**WORK REQUEST:** Read the data below. Every line holding the string "scripta" must be copied.

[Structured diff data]
▼▼▼
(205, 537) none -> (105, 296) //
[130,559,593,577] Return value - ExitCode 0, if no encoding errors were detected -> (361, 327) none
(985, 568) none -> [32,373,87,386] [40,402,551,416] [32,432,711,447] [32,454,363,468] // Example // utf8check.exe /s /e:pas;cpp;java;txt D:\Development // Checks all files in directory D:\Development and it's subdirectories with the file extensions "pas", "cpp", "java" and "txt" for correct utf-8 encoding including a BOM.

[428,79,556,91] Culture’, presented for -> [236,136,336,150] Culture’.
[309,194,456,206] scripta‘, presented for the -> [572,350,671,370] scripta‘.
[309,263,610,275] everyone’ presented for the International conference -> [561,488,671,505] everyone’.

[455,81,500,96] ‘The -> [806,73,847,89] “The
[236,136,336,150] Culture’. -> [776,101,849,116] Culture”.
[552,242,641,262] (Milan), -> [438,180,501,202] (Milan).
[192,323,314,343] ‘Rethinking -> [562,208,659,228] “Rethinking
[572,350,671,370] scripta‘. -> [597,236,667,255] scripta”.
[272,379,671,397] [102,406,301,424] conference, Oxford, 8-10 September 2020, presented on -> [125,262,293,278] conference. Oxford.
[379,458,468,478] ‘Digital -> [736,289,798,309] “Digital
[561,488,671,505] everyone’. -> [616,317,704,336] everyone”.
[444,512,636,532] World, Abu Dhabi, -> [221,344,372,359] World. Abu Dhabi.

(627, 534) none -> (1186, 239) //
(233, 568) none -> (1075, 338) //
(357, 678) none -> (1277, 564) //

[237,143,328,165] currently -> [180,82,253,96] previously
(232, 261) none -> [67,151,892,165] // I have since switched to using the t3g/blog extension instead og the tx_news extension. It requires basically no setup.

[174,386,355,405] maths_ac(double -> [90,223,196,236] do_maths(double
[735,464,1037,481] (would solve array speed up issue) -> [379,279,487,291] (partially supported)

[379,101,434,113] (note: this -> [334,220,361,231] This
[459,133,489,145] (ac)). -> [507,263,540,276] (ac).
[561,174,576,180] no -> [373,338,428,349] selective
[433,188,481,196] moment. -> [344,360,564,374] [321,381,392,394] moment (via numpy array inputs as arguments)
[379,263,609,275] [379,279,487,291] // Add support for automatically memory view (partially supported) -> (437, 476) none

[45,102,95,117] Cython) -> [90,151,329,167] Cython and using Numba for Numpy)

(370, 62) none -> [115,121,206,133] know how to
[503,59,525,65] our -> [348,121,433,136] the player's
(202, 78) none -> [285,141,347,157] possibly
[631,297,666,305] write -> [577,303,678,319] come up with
▲▲▲
**REPLY:**
[309,194,456,206] scripta‘, presented for the -> [572,350,671,370] scripta‘.
[572,350,671,370] scripta‘. -> [597,236,667,255] scripta”.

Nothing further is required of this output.